Том 10. Петербургский буерак - страница 4
Но, как однажды в споре о «делах человеческих», выручила безобидная картинка из «Paris Soir», тут предусмотрительность хозяина со своим «сшибирогом»: «на косточке или на орешках?»
Петр Карлович Паскаль, профессор русского языка в Школе восточных языков в Париже, а в Москве он прожил шестнадцать лет в самый взлет, кипь и тиск революции, человек – ученый.
И после десятого перстика, когда загадочная бутылка обидно спустилась к донышку, «косточка и орешек» вытеснили «православие, самодержавие и народность» без остатка. И подал голос молчаливый Борис Генрихович Унбегаун, склоняя слова XVI-го века – недаром и книга его так называется: «La langue russe au XVI siècle (1500–1550)»>11. (Нынче я бы не сказал «молчаливый»: после Бухенвальда Борис Генрихович разговорился; верю, что пройдет: от нервности это, много претерпел, много и перемучился) Унбегаун приводил слова Курбского (1583): Курбский извинялся, что не твердо знает правила церковнославянского языка и просит прощения, если он употребил где-нибудь простонародные слова и выражения, слова и лад слов.

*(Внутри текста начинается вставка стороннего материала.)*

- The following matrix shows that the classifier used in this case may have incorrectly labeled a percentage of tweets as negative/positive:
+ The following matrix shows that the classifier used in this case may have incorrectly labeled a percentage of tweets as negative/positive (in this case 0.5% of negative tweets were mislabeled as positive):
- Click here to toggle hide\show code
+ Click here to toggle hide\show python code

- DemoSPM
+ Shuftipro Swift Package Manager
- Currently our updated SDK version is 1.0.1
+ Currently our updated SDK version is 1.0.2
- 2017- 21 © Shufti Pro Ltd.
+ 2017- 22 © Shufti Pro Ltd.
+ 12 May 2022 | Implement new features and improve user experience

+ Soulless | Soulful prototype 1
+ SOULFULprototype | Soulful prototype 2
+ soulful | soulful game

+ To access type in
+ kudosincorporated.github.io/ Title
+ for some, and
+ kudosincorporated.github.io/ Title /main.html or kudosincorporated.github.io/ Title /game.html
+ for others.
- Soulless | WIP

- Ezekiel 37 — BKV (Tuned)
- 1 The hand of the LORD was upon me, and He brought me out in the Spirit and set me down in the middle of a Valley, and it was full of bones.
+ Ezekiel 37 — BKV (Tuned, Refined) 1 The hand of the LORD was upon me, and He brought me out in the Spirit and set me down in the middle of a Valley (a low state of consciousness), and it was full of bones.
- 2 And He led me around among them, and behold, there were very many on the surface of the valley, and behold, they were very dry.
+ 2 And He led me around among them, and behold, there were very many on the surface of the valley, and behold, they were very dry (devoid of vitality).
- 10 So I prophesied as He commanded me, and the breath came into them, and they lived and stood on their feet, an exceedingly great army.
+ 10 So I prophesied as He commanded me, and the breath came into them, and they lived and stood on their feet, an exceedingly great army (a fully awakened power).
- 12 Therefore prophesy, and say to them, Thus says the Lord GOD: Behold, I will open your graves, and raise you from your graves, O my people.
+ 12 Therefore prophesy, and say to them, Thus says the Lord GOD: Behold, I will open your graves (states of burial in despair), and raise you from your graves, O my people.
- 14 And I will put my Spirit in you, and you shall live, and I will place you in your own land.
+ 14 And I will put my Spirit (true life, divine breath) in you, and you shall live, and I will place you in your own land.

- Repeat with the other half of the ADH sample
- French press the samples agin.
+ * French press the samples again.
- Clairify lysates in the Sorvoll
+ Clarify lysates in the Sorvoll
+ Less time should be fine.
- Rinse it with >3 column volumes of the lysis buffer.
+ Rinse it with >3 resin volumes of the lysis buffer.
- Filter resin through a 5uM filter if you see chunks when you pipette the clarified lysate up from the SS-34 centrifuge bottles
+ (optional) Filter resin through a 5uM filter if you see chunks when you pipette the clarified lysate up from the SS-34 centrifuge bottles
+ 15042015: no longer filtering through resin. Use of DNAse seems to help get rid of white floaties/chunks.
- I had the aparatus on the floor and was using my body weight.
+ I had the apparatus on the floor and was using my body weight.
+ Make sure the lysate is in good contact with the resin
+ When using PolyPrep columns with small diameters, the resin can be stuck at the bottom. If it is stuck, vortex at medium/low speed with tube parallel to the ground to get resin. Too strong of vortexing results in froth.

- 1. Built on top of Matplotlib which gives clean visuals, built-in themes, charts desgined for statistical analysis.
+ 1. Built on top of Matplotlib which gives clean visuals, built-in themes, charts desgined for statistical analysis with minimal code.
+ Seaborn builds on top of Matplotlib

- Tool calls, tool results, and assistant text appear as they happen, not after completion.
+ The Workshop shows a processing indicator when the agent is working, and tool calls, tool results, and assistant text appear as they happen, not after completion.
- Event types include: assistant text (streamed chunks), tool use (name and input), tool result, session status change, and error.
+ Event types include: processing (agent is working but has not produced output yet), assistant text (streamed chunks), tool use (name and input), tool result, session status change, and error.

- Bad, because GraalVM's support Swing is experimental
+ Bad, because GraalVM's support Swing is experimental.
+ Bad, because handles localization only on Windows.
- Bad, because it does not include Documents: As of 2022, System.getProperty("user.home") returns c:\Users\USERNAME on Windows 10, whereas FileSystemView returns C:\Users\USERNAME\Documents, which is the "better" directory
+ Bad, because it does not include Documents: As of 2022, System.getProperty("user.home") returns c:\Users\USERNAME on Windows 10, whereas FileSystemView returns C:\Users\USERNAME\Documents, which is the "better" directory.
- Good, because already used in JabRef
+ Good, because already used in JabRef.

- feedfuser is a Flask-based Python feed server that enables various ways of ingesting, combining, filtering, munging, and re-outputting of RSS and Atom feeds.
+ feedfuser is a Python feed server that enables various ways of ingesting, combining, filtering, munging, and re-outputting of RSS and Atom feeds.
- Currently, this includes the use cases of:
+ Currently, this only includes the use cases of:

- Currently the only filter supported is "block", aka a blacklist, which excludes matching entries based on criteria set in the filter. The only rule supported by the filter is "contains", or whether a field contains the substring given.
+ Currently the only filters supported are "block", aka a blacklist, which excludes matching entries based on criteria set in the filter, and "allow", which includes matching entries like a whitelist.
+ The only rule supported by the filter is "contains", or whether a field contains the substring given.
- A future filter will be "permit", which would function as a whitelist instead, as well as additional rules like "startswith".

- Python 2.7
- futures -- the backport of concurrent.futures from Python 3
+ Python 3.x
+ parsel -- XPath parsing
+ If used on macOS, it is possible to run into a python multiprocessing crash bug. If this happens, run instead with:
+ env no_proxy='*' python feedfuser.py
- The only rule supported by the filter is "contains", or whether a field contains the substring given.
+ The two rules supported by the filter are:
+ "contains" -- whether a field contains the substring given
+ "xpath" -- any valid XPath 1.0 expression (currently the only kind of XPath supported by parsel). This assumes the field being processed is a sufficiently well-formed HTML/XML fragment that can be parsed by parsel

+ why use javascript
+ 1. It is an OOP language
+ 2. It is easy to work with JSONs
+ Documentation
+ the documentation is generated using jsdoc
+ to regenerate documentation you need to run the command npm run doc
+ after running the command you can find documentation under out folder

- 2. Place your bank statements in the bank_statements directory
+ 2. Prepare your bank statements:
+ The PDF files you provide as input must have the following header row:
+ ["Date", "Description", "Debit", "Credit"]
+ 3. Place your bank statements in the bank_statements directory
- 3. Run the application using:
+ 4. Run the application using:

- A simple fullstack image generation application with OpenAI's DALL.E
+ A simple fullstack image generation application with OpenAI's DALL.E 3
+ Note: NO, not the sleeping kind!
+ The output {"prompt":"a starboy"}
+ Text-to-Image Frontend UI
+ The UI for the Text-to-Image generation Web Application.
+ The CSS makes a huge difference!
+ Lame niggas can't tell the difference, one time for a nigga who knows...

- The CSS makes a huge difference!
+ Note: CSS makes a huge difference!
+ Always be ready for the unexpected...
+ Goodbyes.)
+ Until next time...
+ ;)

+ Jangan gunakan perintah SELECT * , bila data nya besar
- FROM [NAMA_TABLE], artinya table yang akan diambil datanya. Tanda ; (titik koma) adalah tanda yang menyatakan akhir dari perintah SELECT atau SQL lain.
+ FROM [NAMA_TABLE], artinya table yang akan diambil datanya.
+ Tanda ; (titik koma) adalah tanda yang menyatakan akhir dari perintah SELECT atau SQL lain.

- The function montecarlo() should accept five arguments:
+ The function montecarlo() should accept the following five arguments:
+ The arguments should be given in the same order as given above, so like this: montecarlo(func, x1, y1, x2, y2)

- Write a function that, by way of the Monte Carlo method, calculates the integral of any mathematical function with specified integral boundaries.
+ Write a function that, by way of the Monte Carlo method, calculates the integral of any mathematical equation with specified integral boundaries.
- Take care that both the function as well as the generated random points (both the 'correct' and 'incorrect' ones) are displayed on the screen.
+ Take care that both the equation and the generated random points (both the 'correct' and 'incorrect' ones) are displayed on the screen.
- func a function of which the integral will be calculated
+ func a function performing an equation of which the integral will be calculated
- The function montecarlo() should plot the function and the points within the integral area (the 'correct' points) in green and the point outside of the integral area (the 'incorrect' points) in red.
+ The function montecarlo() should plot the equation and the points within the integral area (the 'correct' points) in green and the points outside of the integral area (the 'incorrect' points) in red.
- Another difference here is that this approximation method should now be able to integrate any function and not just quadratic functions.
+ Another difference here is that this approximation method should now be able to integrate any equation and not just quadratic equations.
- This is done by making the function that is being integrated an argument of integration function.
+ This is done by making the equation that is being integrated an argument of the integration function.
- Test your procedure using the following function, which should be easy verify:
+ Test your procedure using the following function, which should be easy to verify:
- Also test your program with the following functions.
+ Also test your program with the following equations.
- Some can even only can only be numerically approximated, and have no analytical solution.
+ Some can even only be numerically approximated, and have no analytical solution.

«Забудь, Курбский, ученость – книжную церковнославянскую речь и пиши, как ему подсказывала его словесная душа живого языка, да ведь это был бы второй Аввакум – природной русской речи!»
Я же ссылался на Вельтера – Густав Генрихович Вельтер, переводчик Котошихина: у Котошихина о винах довольно сказано – как и что пили и послов напаивали в XVII веке. А Елена Ивановна Унбегаун нашла лазейку, ссылаясь на Милюкова>12. И хотя Вельтер, Милюков, Курбский и Котошихин мало чего решали о марсельских косточках и орешках, но были доброй крутой заваркой. Для путаницы, а точнее для «безобразия», я несколько раз упомянул имя Мазона, его исследованье о Китоврасе. Иван Павлыч с яростью схватился за Мазона, и все пошло врасстягай!
Профессор Collège de France Андрэ Мазон, последователь «скептической школы» Каченовского и Строева, написал в их духе книгу о «Слове о полку Игореве»>13. А Иван Павлыч, ему плевать на норманнов и всяких варягов, русских он производит от аланов, Москва – Третий Рим, а Слово несомненно и… неприкосновенно: «Руки прочь!»
И как повелось, Замятин, таинственно помалкивавший в свою искусственную трубку, он не курит, вставлял в «Мазона», «Слово» и «Китовраса» свои скупые, но полные каких-то намеков, подзуживающие замечания: не знай, и так понять, и этак.
И что же оказывается – и это когда бутылка приняла свое девственное состояние стеклянной пустоты – наливка-то «сшибирог» настояна не на косточках, не на орешках, а на цветочках!
«На каких цветочках?» поддел Иван Павлыч и не без задора, тут бы и разгорелся самый жаркий спор, Козлокам раздолье, да пора было по домам.
Хозяин, вовсе не питок, после компанейского перстика, десять перстиков, заметно осоловел и, превратившись в «благопромыслительного» муравья, беспомощно тыкался, собирая со стола «загаженную» посуду, он уже мечтал, с какой жадностью бросится в объятия Морфея (ударение не Паскаля, а Суханова, в лавку к которому Паскаль заходит освежить московскую речь), и забыв всякое благочестие, напевал он и не без выражения: «Очи черные, очи страстные, очи – жгучие…» (ударение не цыганское, а Шаляпина).
А кончился вечер, как полагается, стихами. Иван Павлыч, вдруг присмирев, вспомнил Лермонтова-Гейне и, мрачно устремляясь на Вельтера, с которым в первый раз он встретился на этом «сшибироге», читал гпухо и жутко, и чувствовал, как вырастет у него борода Аполлона Григорьева, и чего-то он хочет вернуть, но перед ним неперескочимая стена.
– Не правда ли?
Час поздний, тискаться в метро не рука, взял такси. Едем с нетерпением: из гостей всегда возвращаешься, поскорее б до дому. Да не тут-то. Вот и дом, а изволь вылезать у съестной – такая соседняя с нами мелочная лавка об одно окно (после бомбардировки досками заколотят), хозяйка хорошая – всегда навеселе. Что за чудеса: пожарный обоз, а ни огня, ни дыму и с кишкой пожарные не бегут воду приноравливать, и мотор не стрекочет, тихо, даже больше, чем полагается в час разъезда. И в доме, как вымерло, ни огонька, только черные – без блеска пустые окна. И пожарные в своих сапожищах, а как балетчики, на носках подтянулись. Мы было в подъезд, и вошли, но дальше консьержки нет ходу.